Material for this task Start Marker

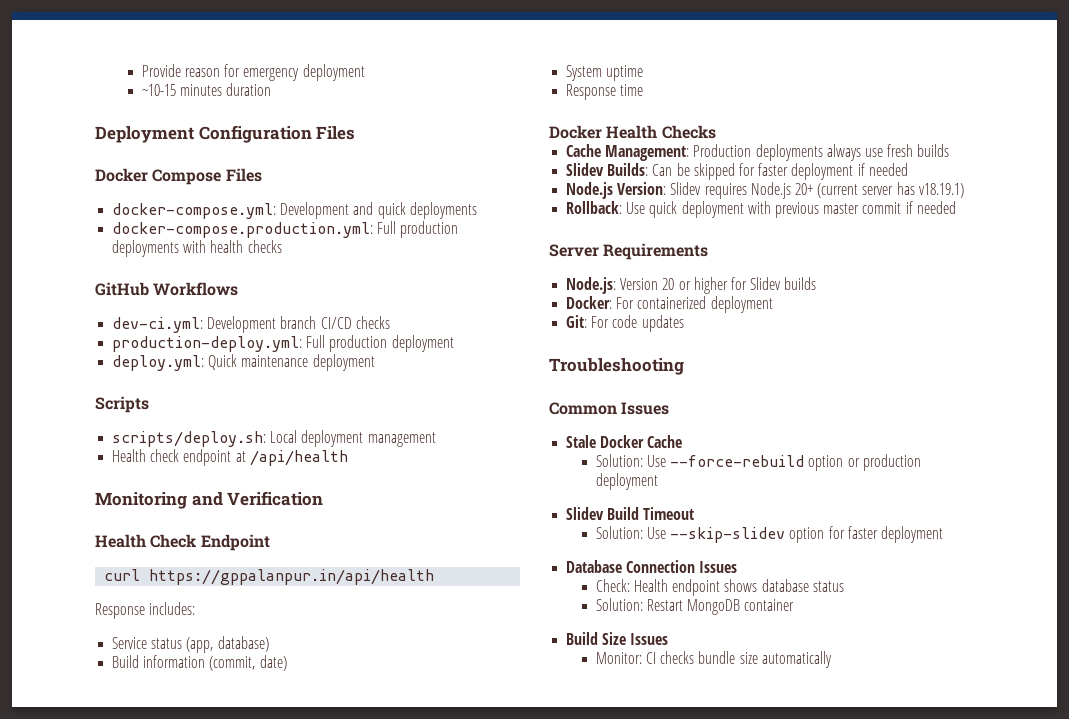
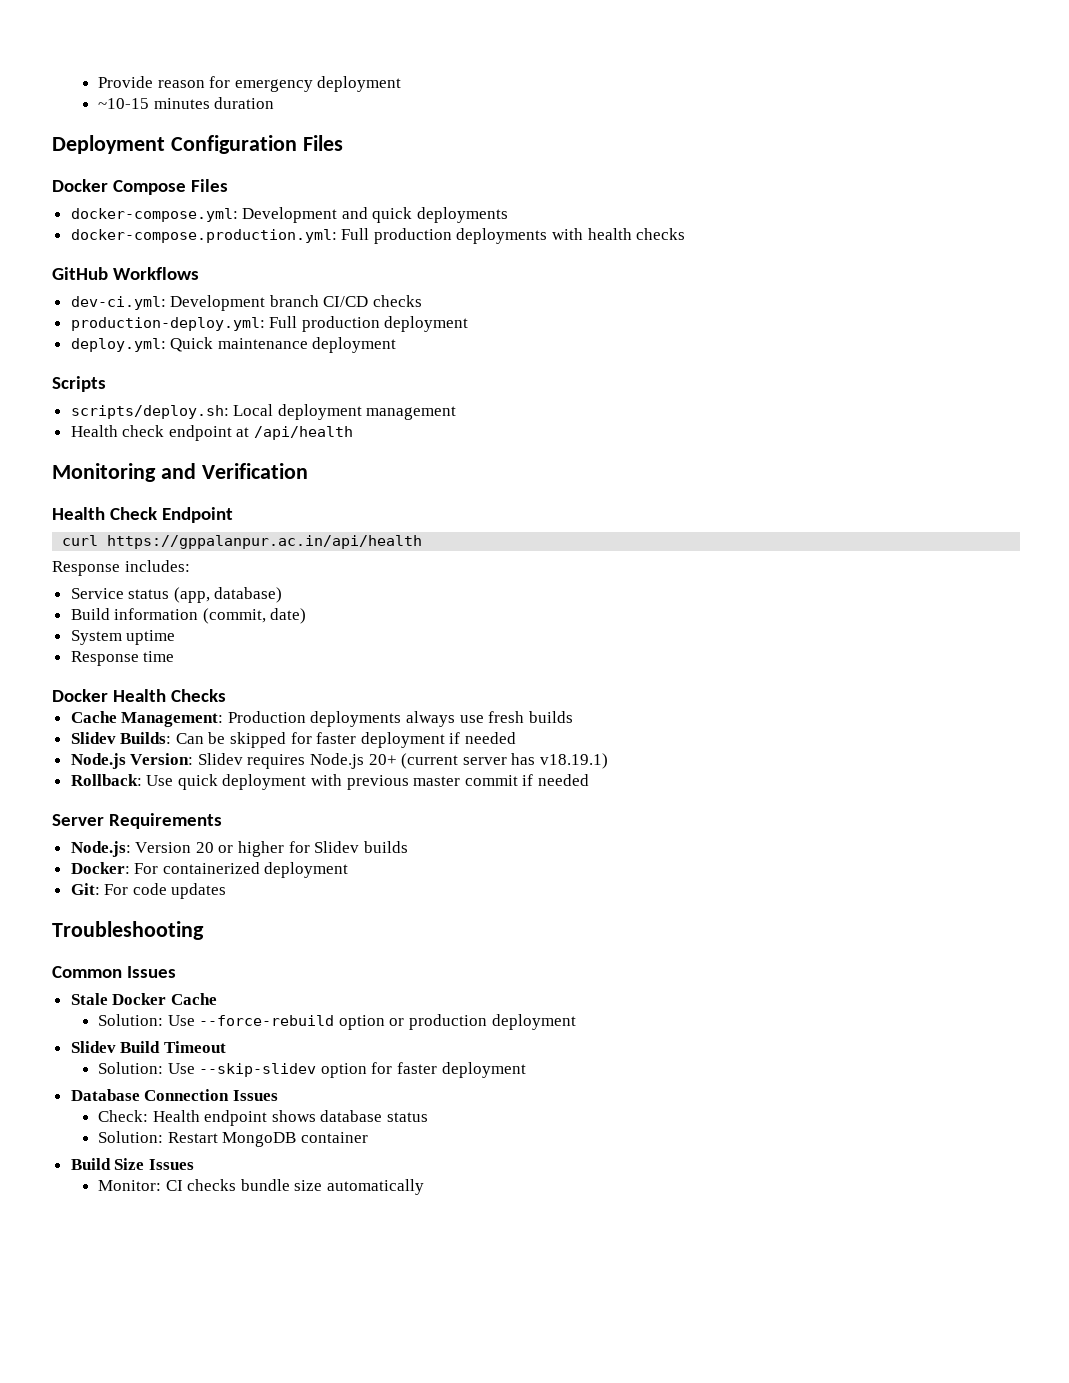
- curl https://gppalanpur.in/api/health
+ curl https://gppalanpur.ac.in/api/health

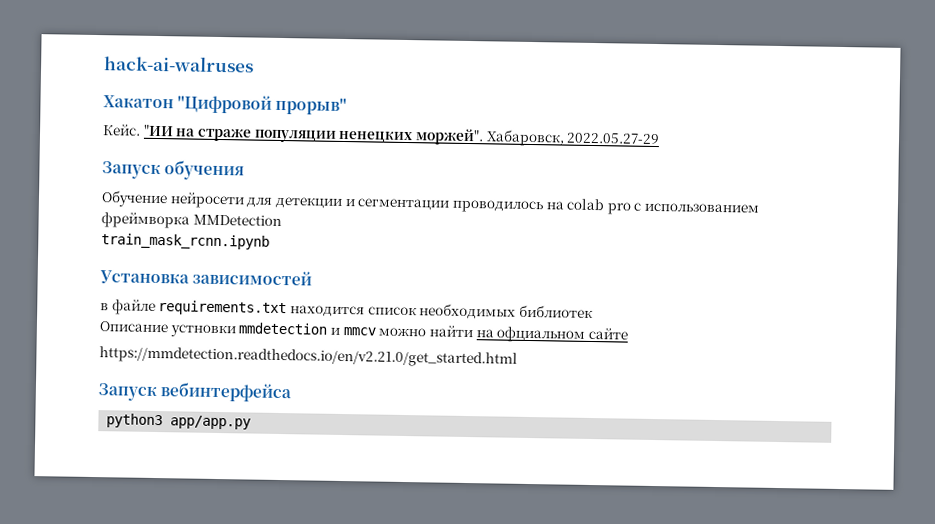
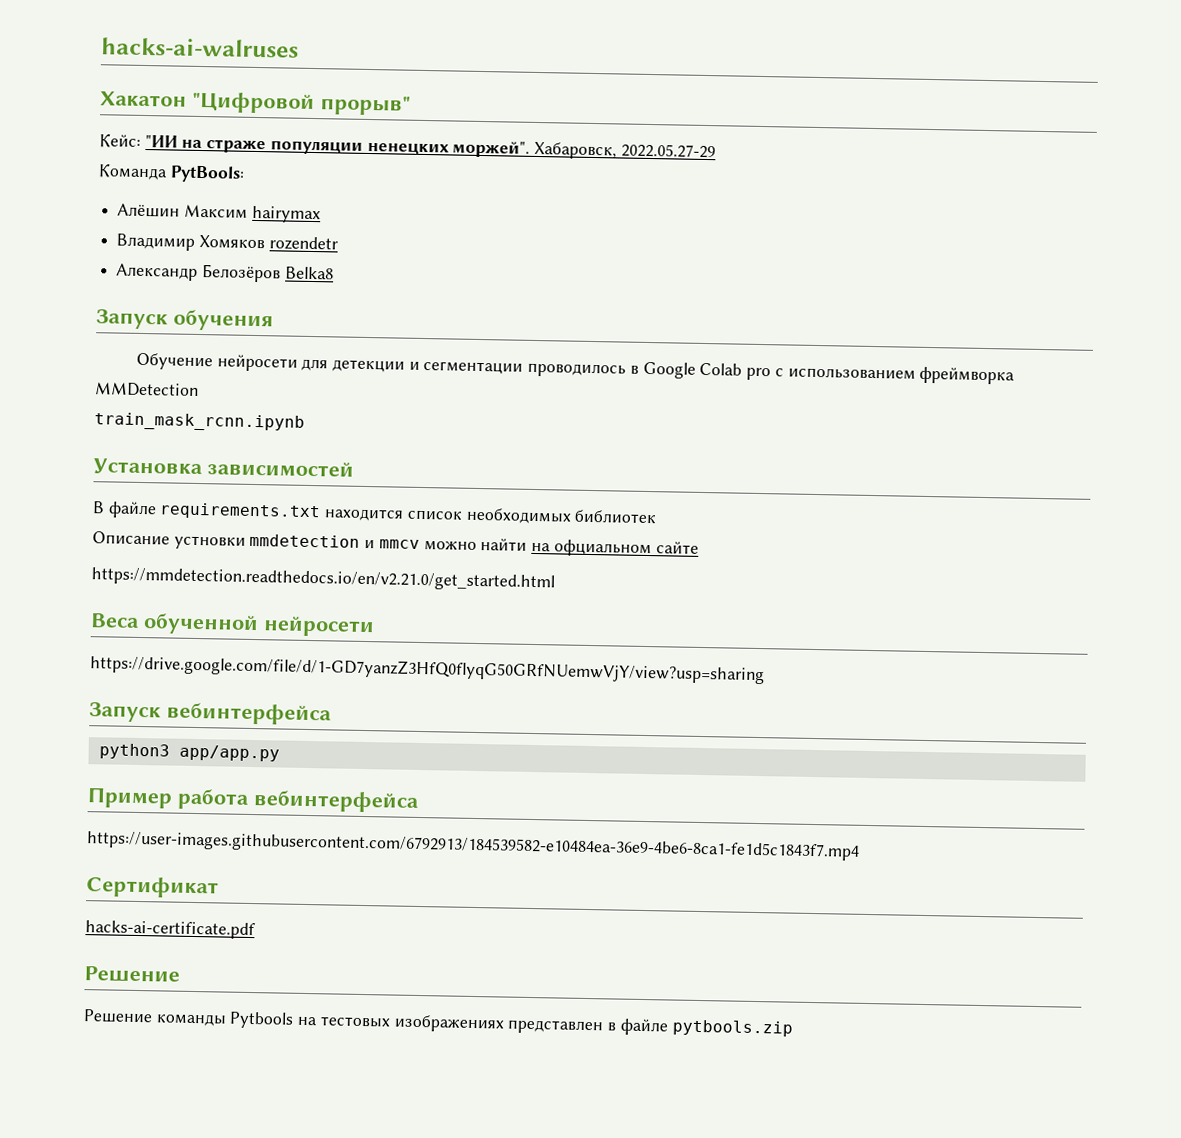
- hack-ai-walruses
+ hacks-ai-walruses
- Кейс. "ИИ на страже популяции ненецких моржей".
+ Кейс: "ИИ на страже популяции ненецких моржей".
+ Команда PytBools:
+ Алёшин Максим hairymax
+ Владимир Хомяков rozendetr
+ Александр Белозёров Belka8
- Обучение нейросети для детекции и сегментации проводилось на colab pro c использованием фреймворка MMDetection
+ Обучение нейросети для детекции и сегментации проводилось в Google Colab pro c использованием фреймворка MMDetection
- в файле requirements.txt находится список необходимых библиотек
+ В файле requirements.txt находится список необходимых библиотек
+ Веса обученной нейросети
+ https://drive.google.com/file/d/1-GD7yanzZ3HfQ0flyqG50GRfNUemwVjY/view?usp=sharing
+ Пример работа вебинтерфейса
+ https://user-images.githubusercontent.com/6792913/184539582-e10484ea-36e9-4be6-8ca1-fe1d5c1843f7.mp4
+ Сертификат
+ hacks-ai-certificate.pdf
+ Решение
+ Решение команды Pytbools на тестовых изображениях представлен в файле pytbools.zip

Material for this task End Marker

*Task details:*
Without copying any picture, repeat all of the entries exactly.

*Reply to the exercise:*
- curl https://gppalanpur.in/api/health
+ curl https://gppalanpur.ac.in/api/health

- hack-ai-walruses
+ hacks-ai-walruses
- Кейс. "ИИ на страже популяции ненецких моржей".
+ Кейс: "ИИ на страже популяции ненецких моржей".
+ Команда PytBools:
+ Алёшин Максим hairymax
+ Владимир Хомяков rozendetr
+ Александр Белозёров Belka8
- Обучение нейросети для детекции и сегментации проводилось на colab pro c использованием фреймворка MMDetection
+ Обучение нейросети для детекции и сегментации проводилось в Google Colab pro c использованием фреймворка MMDetection
- в файле requirements.txt находится список необходимых библиотек
+ В файле requirements.txt находится список необходимых библиотек
+ Веса обученной нейросети
+ https://drive.google.com/file/d/1-GD7yanzZ3HfQ0flyqG50GRfNUemwVjY/view?usp=sharing
+ Пример работа вебинтерфейса
+ https://user-images.githubusercontent.com/6792913/184539582-e10484ea-36e9-4be6-8ca1-fe1d5c1843f7.mp4
+ Сертификат
+ hacks-ai-certificate.pdf
+ Решение
+ Решение команды Pytbools на тестовых изображениях представлен в файле pytbools.zip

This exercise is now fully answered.